Vietnam has a high thalassemia burden. We collected blood samples from 5880 pregnant Vietnamese women during prenatal health checks to assess thalassemia carrier frequency using combined gap-polymerase chain reaction (gap-PCR) and targeted next-generation sequencing (NGS). Thalassemia carriers were identified with prevalence of 13.13% (772), including 7.82% (460) carriers of α-thalassemia (α-thal), 5.31% (312) carriers of β-thalassemia (β-thal), and 0.63% (37) concurrent α-/β-thal carriers. Deletional mutations (368) accounted for 80.0% of α-thal carriers, of which, ––SEA (Southeast Asian) (n = 254; 55.0%) was most prevalent, followed by the –α3.7 (rightward) (n = 66; 14.0%) and –α4.2 (leftward) (n = 45; 9.8%) deletions. Hb Westmead (HBA2: c.369C>G) (n = 53) and Hb Constant Spring (Hb CS or HBA2: c.427T>C) (in 28) are the two most common nondeletional α-globin variants, accounting for 11.5 and 6.0% of α-thal carriers. We detected 11 different β-thal genotypes. Hb E (HBB: c.79G>A) (in 211) accounted for 67.6% of β-thal carriers. The most common β-thal genotypes were associated with mutations at codon 17 (A>T) (HBB: c.52A>T), codons 41/42 (–TTCT) (HBB: c.126_129delCTTT), and codon 71/72 (+A) (HBB: c.217_218insA) (prevalence 0.70%, 0.68%, and 0.2%, respectively). Based on mutation frequencies calculated in this study, estimates of 5021 babies in Vietnam are affected with clinically severe thalassemia annually. Our data suggest a higher thalassemia carrier frequency in Vietnam than previously reported. We established that combining NGS with gap-PCR creates an effective large-scale thalassemia screening method that can detect a broad range of mutations.

Acknowledgements

The authors thank all participants and their families who agreed to take part in this study, all the clinics and hospitals that assisted inpatient consultation and sample collection, and the laboratory technicians at the Medical Genetics Institute at Ho Chi Minh City, Vietnam, for performing the assays.
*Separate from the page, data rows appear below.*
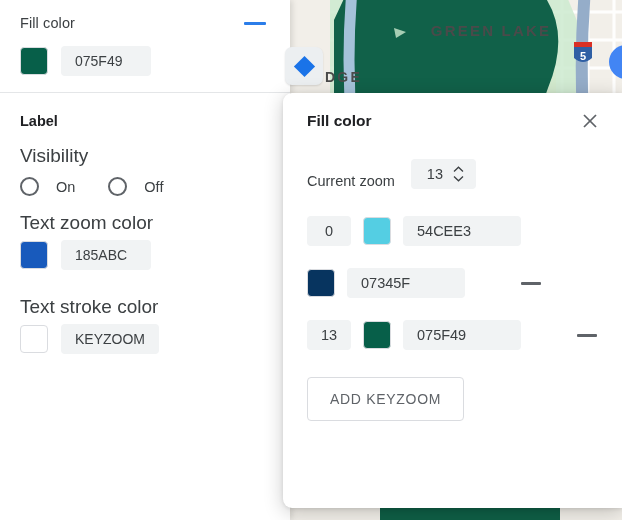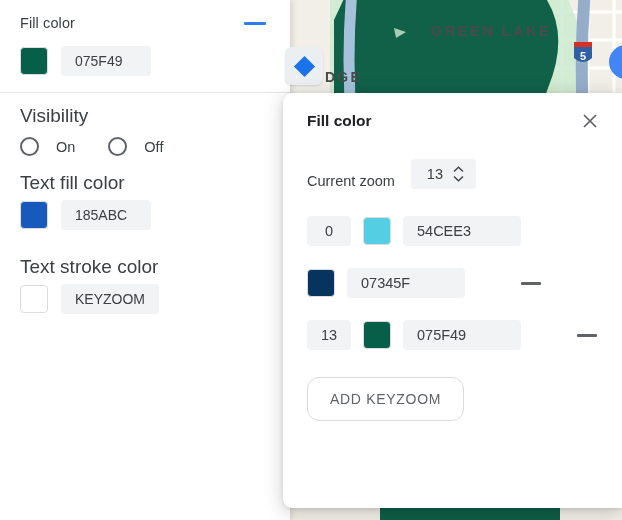--- a/index.html
+++ b/index.html
@@ -374,6 +374,7 @@
   <div class="divider"></div>
 
   <div class="panel-section">
+    <div class="group-head">Label</div>
 
     <div class="field-label">Visibility</div>
 

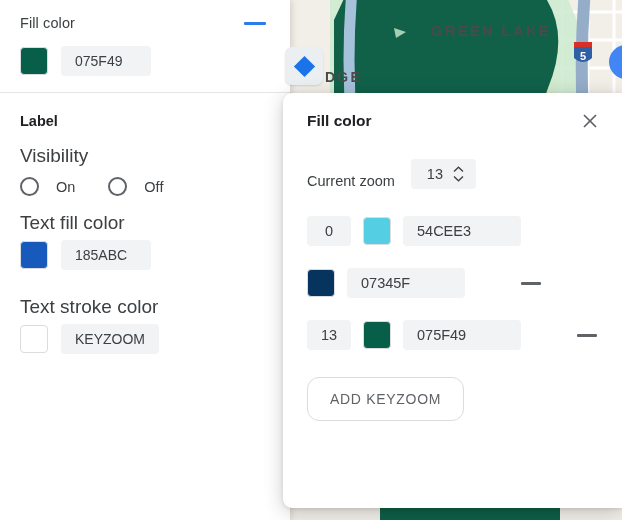--- a/index.html
+++ b/index.html
@@ -385,7 +385,7 @@
       <span class="radio-label">Off</span>
     </div>
 
-    <div class="field-label">Text fill color</div>
+    <div class="field-label">Text zoom color</div>
     <div class="color-row">
       <span class="swatch" id="text-fill-swatch" style="background: rgb(24, 90, 188);"></span>
       <span class="hexfield">185ABC</span>

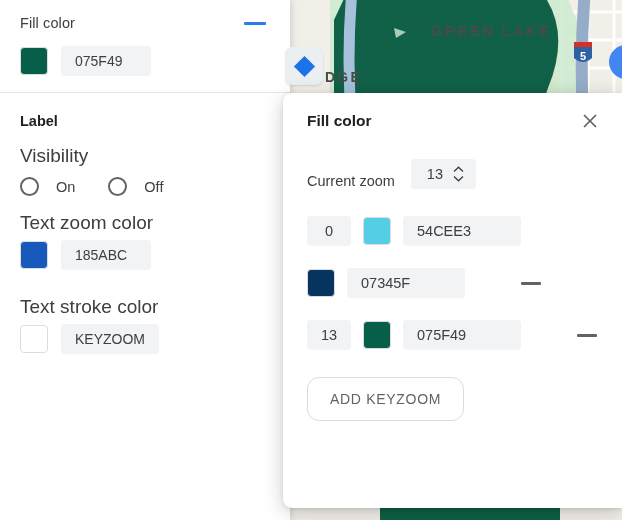--- a/index.html
+++ b/index.html
@@ -246,7 +246,7 @@
   #add-keyzoom-button {
     background: #ffffff;
     border: 1px solid #dadce0;
-    border-radius: 12px;
+    border-radius: 4px;
     height: 44px;
     padding: 0 22px;
     font-family: "Liberation Sans", sans-serif;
They thank Angela Jansen, PhD, MHS of Angela Jansen and Associates (Laguna Beach, CA, USA), for her editorial services in preparing the manuscript for publication.

Author contributions

Doan-Tu Nguyen, Quang Thanh Le, Duy-Anh Nguyen, Diem-Tuyet Thi Hoang, Huu Du Nguyen, Canh Chuong Nguyen, Kim Phuong Thi Doan, Nhat Thang Tran, Thi-Minh-Thi Ha, Thu Huong Nhat Trinh, Van Thong Nguyen, Duc Tam Lam, Minh Tam Le, Xuan Thao Nguyen, Thu-Hang Thi Ho, Trung Hoanh Tran, Viet Thang Ho, Thanh Van Bui, Van Trong Nguyen, Phuoc Ba Hoang, Hoai Thanh Nguyen, Manh Hoan Nguyen, Thanh-Thanh Thi Nguyen, Bich-Ngoc Thi Huynh, Thanh-Phuong Thi Nguyen, Kim-Van Thi Tran, and Cong-Trai Nguyen recruited patients, performed clinical analysis and provided critical appraisal of the manuscript. Thanh-Binh Vo, Duy-Khang Nguyen Le, Thao Ngoc Truong, Hong-Thuy Thi Dao, Phuong-Anh Ngoc Vo, Thien-Chi Van Nguyen, Ngoc-Nhu Thi Tran, Quynh-Nhu Thi Tran, Yen-Linh Thi Van, Tuan-Thanh Lam, Phuoc-Loc Doan, Thanh-Dat Nguyen, Thanh-Thuy Thi Do, Dinh-Kiet Truong, Hung Sang Tang, Ngoc-Phuong Thi Cao, Minh-Duy Phan, Hoa Giang, and Hoai-Nghia Nguyen conceptualized study design, designed experiments. Ngoc-Phuong Thi Cao, Minh-Duy Phan, Hoa Giang, Phuoc-Loc Doan, and Thanh-Dat Nguyen developed bioinformatics and simulation algorithms. Tuan-Thanh Lam performed data clean-up, formal analysis and wrote the manuscript. Hoai Nghia Nguyen supervised the project.

Disclosure statement

Thanh-Thanh Thi Nguyen, Bich-Ngoc Thi Huynh, Thanh-Phuong Thi Nguyen, Kim-Van Thi Tran, Cong-Trai Nguyen, Thanh-Binh Vo, Duy-Khang Nguyen Le, Thao Ngoc Truong, Hong-Thuy Thi Dao, Phuong-Anh Ngoc Vo, Thien-Chi Van Nguyen, Ngoc-Nhu Thi Tran, Quynh-Nhu Thi Tran, Yen-Linh Thi Van, Tuan-Thanh Lam, Phuoc-Loc Doan, Thanh-Dat Nguyen, Hung Sang Tang, Ngoc-Phuong Thi Cao, Minh-Duy Phan, and Hoa Giang are currently employees of Gene Solutions Vietnam. The other authors declare no conflict of interests. The authors alone are responsible for the content and writing of this article.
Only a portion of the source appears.